German Foreign Minister Guido Westerwelle made a surprise visit to Baghdad on Saturday and held talks with Iraqi leaders to promote trade and voice concern over attacks against minority Christians.
Westerwelle met Prime Minister Nouri Al-Maliki, Foreign Minister Hoshyar Zebari and parliament Speaker Osama Al-Nujaifi, with talks also focusing on politics as Maliki works to form a cabinet nearly nine months after national elections.
"We want to send a signal that we support the stabilisation of Iraq and the continuation of the democratic process," Westerwelle said, according to a statement released by the Foreign Ministry in Berlin earlier Saturday.
Westerwelle hailed a new bilateral pact with Iraq on protecting foreign investment as a good sign, according to a source close to the German delegation, and noted Germany had opened a new economic affairs office in the southern port city of Basra.

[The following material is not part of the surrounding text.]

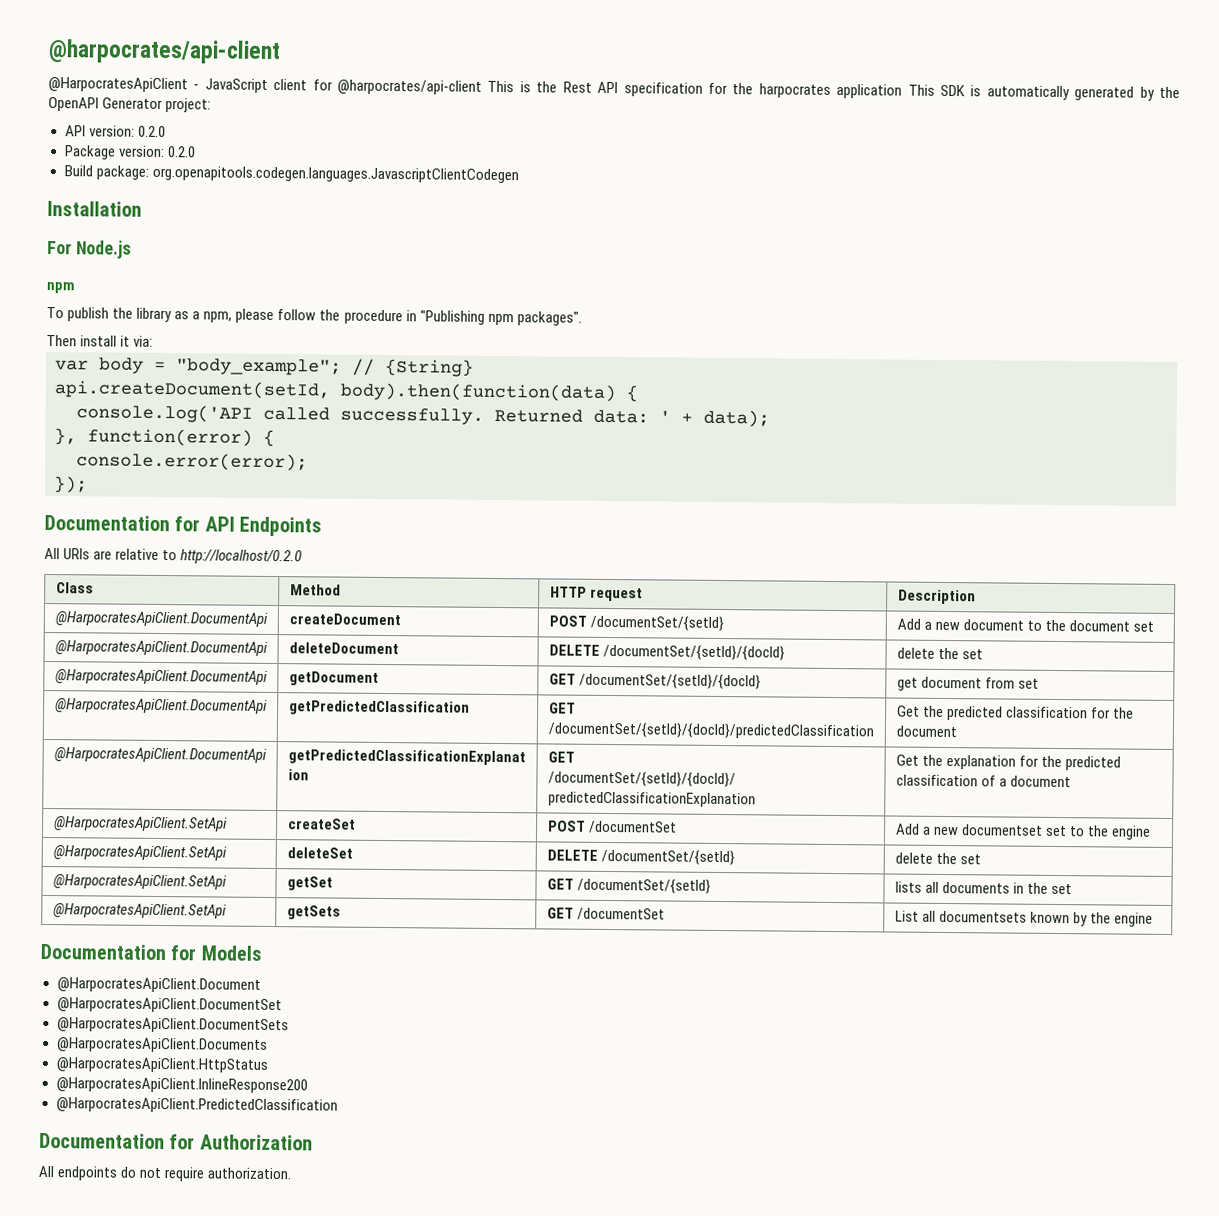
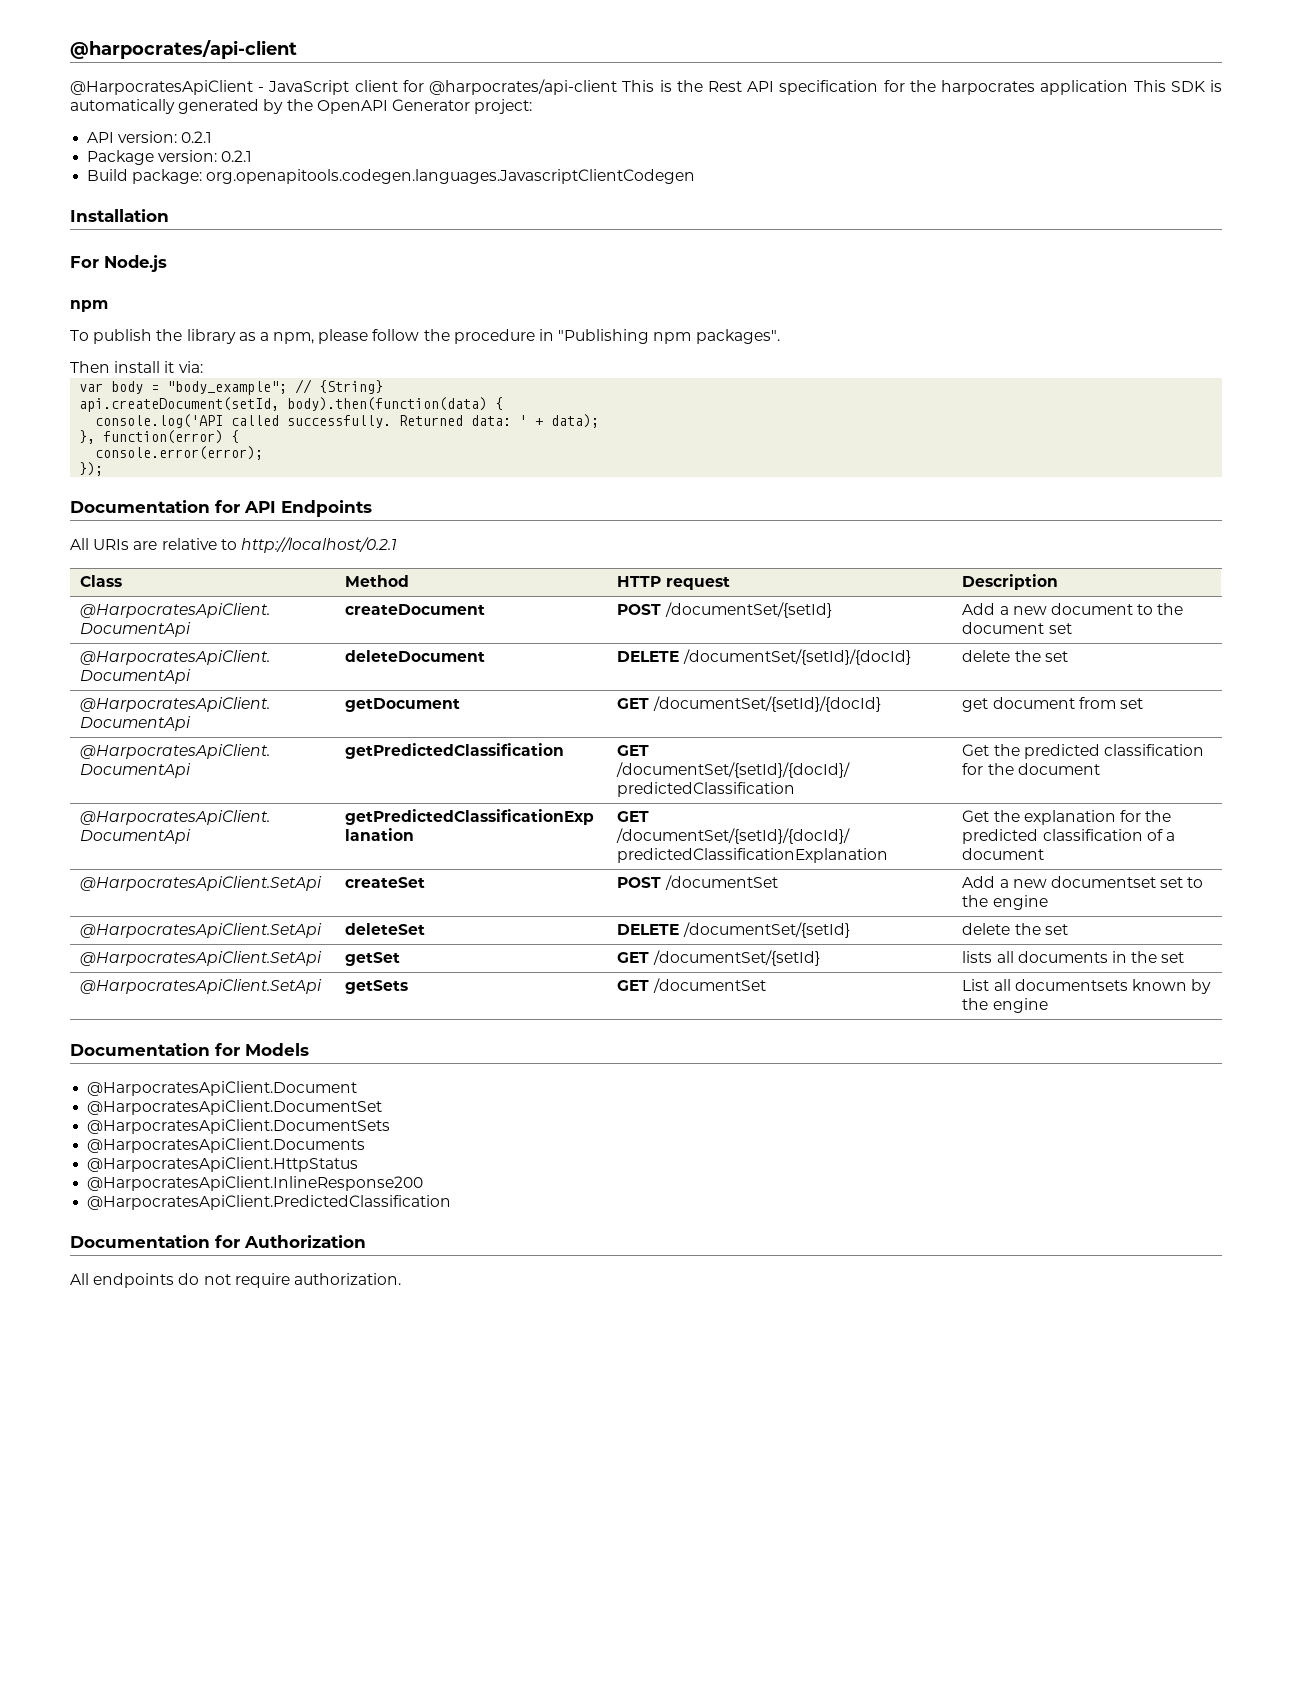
[137,125,166,138] 0.2.0 -> [181,131,213,143] 0.2.1
[166,146,196,158] 0.2.0 -> [221,150,253,162] 0.2.1
[180,549,303,565] http://localhost/0.2.0 -> [240,537,397,553] http://localhost/0.2.1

After hosting a two-day investment conference for Iraq in November 2009, Berlin has been looking to deepen economic engagement with Baghdad and promote trade between the two countries as Iraq seeks to rebuild its moribund economy and crumbling infrastructure.
Zebari hailed Westerwelle's visit along with members of Germany's Bundestag and a business delegation, saying during their talks that it "sent a signal to other countries," a German source said.
He spoke of the complexity of the situation in Iraq, called for economic engagement alongside political dialogue, and said German companies were welcome in the country.
Westerwelle "expressed great concern over the levels of violence, and in particular a recent wave of violence [against Christians and minorities]," the source said on condition of anonymity.